*TASK DIRECTIONS:* Reproduce every entry exactly as written.
BEGIN
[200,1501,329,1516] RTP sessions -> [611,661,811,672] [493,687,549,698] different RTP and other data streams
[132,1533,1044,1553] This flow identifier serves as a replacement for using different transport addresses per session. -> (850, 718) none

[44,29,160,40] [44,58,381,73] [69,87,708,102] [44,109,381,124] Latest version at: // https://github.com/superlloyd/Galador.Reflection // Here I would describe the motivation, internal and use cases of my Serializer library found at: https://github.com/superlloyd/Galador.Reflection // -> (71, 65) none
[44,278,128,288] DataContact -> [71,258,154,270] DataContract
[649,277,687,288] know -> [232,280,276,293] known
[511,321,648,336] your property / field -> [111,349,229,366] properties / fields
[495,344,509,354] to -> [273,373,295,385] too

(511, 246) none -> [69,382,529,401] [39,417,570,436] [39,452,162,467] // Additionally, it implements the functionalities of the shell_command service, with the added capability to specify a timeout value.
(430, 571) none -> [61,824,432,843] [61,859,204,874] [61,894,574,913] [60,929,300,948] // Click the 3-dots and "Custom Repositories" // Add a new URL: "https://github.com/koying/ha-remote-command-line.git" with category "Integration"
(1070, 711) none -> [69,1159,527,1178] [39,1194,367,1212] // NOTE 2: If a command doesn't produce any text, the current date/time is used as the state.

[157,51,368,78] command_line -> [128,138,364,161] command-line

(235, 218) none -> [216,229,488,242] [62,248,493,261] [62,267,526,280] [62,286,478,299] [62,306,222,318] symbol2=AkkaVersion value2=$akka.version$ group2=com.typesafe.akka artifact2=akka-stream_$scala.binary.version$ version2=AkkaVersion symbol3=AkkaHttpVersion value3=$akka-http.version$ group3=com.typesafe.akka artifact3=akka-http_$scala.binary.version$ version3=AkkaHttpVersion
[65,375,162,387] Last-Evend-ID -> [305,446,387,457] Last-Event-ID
END
*REPLY:*
[200,1501,329,1516] RTP sessions -> [611,661,811,672] [493,687,549,698] different RTP and other data streams
[132,1533,1044,1553] This flow identifier serves as a replacement for using different transport addresses per session. -> (850, 718) none

[44,29,160,40] [44,58,381,73] [69,87,708,102] [44,109,381,124] Latest version at: // https://github.com/superlloyd/Galador.Reflection // Here I would describe the motivation, internal and use cases of my Serializer library found at: https://github.com/superlloyd/Galador.Reflection // -> (71, 65) none
[44,278,128,288] DataContact -> [71,258,154,270] DataContract
[649,277,687,288] know -> [232,280,276,293] known
[511,321,648,336] your property / field -> [111,349,229,366] properties / fields
[495,344,509,354] to -> [273,373,295,385] too

(511, 246) none -> [69,382,529,401] [39,417,570,436] [39,452,162,467] // Additionally, it implements the functionalities of the shell_command service, with the added capability to specify a timeout value.
(430, 571) none -> [61,824,432,843] [61,859,204,874] [61,894,574,913] [60,929,300,948] // Click the 3-dots and "Custom Repositories" // Add a new URL: "https://github.com/koying/ha-remote-command-line.git" with category "Integration"
(1070, 711) none -> [69,1159,527,1178] [39,1194,367,1212] // NOTE 2: If a command doesn't produce any text, the current date/time is used as the state.

[157,51,368,78] command_line -> [128,138,364,161] command-line

(235, 218) none -> [216,229,488,242] [62,248,493,261] [62,267,526,280] [62,286,478,299] [62,306,222,318] symbol2=AkkaVersion value2=$akka.version$ group2=com.typesafe.akka artifact2=akka-stream_$scala.binary.version$ version2=AkkaVersion symbol3=AkkaHttpVersion value3=$akka-http.version$ group3=com.typesafe.akka artifact3=akka-http_$scala.binary.version$ version3=AkkaHttpVersion
[65,375,162,387] Last-Evend-ID -> [305,446,387,457] Last-Event-ID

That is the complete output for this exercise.